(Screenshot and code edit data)
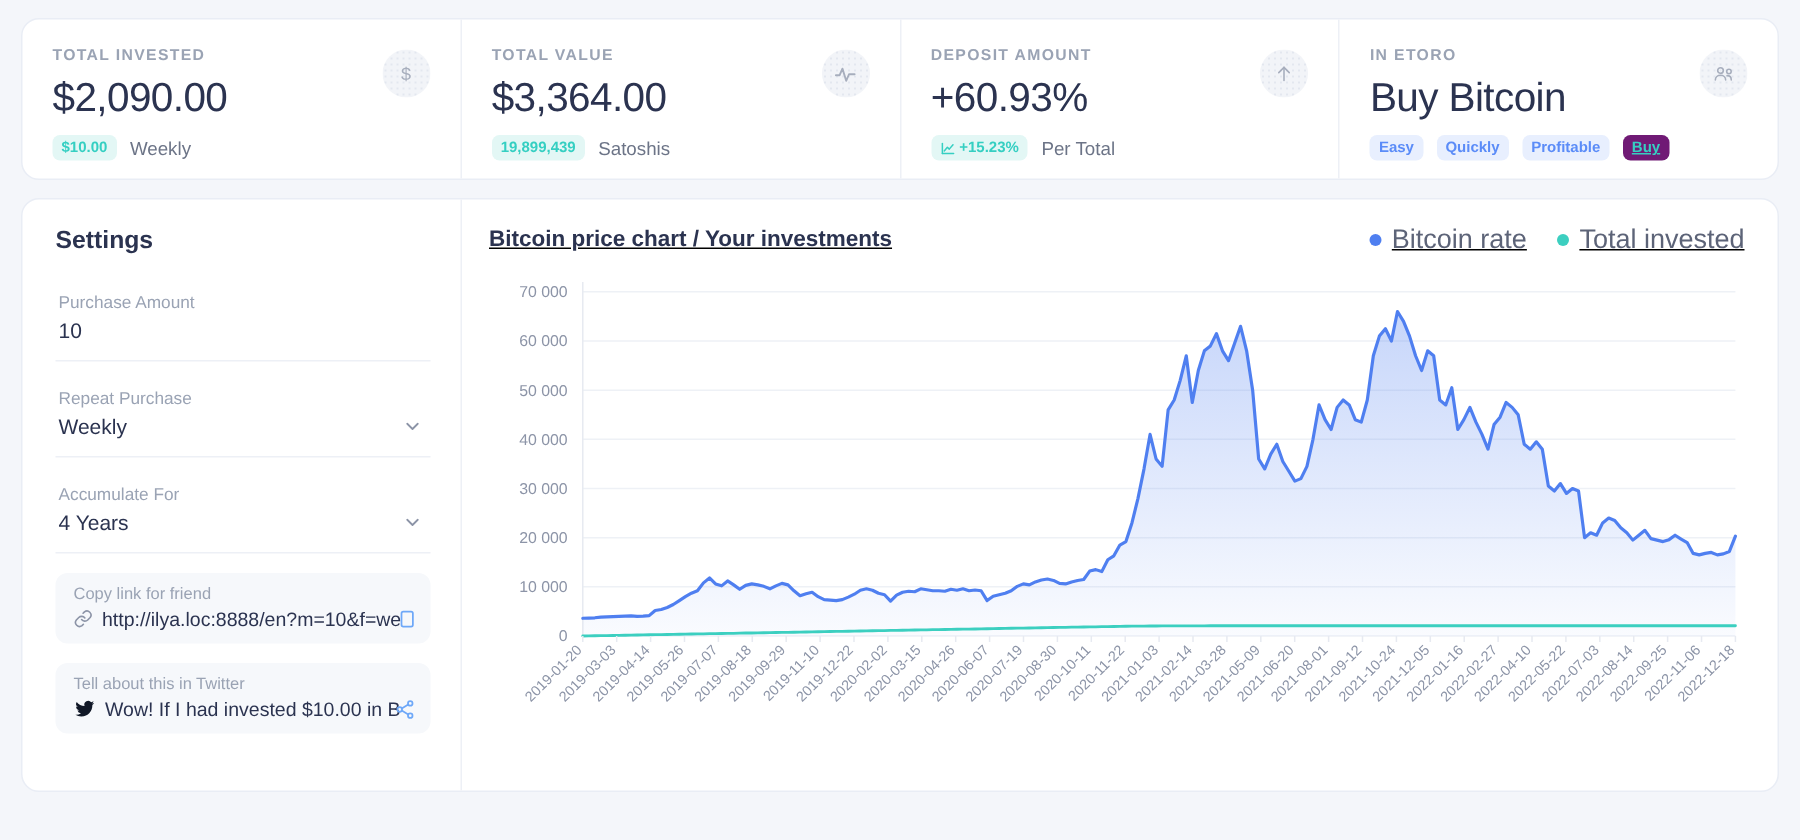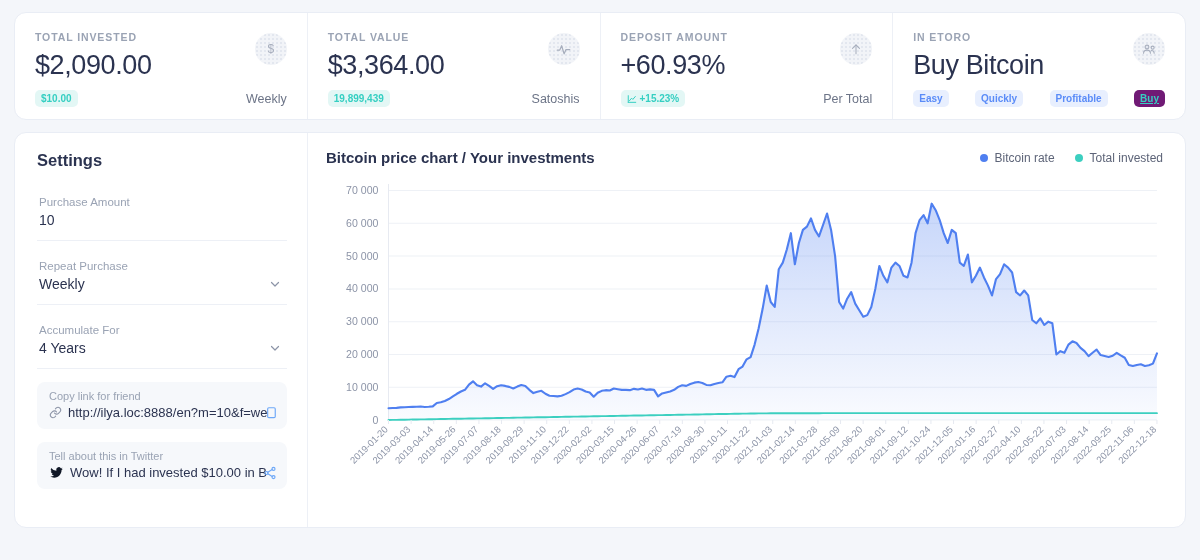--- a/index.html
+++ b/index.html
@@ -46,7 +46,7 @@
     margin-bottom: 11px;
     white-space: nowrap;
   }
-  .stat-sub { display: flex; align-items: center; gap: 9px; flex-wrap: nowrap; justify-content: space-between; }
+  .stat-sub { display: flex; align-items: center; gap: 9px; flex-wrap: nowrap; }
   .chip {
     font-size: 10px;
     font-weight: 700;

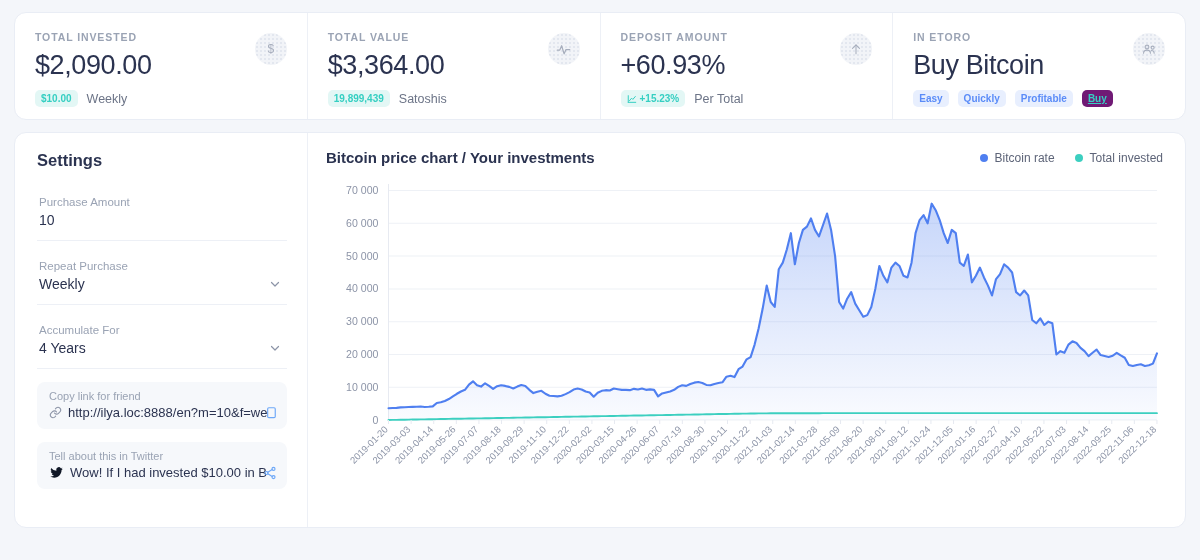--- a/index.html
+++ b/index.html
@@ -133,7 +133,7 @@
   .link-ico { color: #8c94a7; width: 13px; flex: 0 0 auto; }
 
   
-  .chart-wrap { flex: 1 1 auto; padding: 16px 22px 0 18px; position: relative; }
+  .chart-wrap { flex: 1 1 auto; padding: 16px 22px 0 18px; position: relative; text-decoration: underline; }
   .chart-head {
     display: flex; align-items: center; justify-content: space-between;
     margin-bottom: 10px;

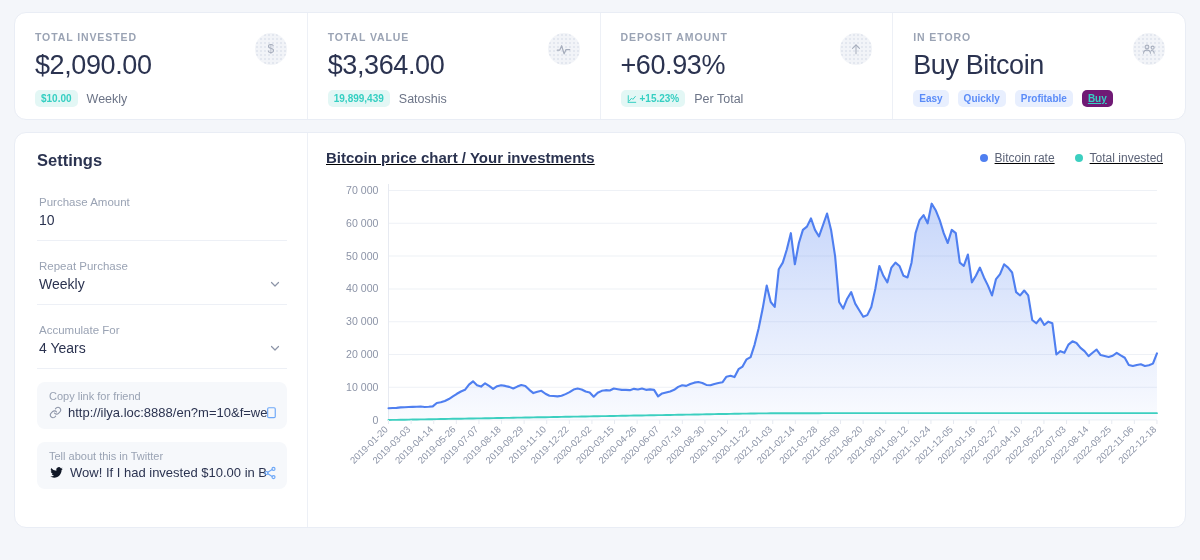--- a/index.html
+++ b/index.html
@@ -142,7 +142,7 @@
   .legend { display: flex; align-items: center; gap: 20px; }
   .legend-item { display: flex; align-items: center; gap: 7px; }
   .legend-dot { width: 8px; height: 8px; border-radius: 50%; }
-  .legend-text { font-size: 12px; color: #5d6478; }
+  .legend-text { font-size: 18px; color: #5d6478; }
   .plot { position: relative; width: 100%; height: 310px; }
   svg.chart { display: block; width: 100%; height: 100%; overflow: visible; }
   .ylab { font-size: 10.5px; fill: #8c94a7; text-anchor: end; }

■ Exercise
With the pictures set aside, please write out all of the records above exactly.

■ Reply
--- a/index.html
+++ b/index.html
@@ -46,7 +46,7 @@
     margin-bottom: 11px;
     white-space: nowrap;
   }
-  .stat-sub { display: flex; align-items: center; gap: 9px; flex-wrap: nowrap; justify-content: space-between; }
+  .stat-sub { display: flex; align-items: center; gap: 9px; flex-wrap: nowrap; }
   .chip {
     font-size: 10px;
     font-weight: 700;

--- a/index.html
+++ b/index.html
@@ -133,7 +133,7 @@
   .link-ico { color: #8c94a7; width: 13px; flex: 0 0 auto; }
 
   
-  .chart-wrap { flex: 1 1 auto; padding: 16px 22px 0 18px; position: relative; }
+  .chart-wrap { flex: 1 1 auto; padding: 16px 22px 0 18px; position: relative; text-decoration: underline; }
   .chart-head {
     display: flex; align-items: center; justify-content: space-between;
     margin-bottom: 10px;

--- a/index.html
+++ b/index.html
@@ -142,7 +142,7 @@
   .legend { display: flex; align-items: center; gap: 20px; }
   .legend-item { display: flex; align-items: center; gap: 7px; }
   .legend-dot { width: 8px; height: 8px; border-radius: 50%; }
-  .legend-text { font-size: 12px; color: #5d6478; }
+  .legend-text { font-size: 18px; color: #5d6478; }
   .plot { position: relative; width: 100%; height: 310px; }
   svg.chart { display: block; width: 100%; height: 100%; overflow: visible; }
   .ylab { font-size: 10.5px; fill: #8c94a7; text-anchor: end; }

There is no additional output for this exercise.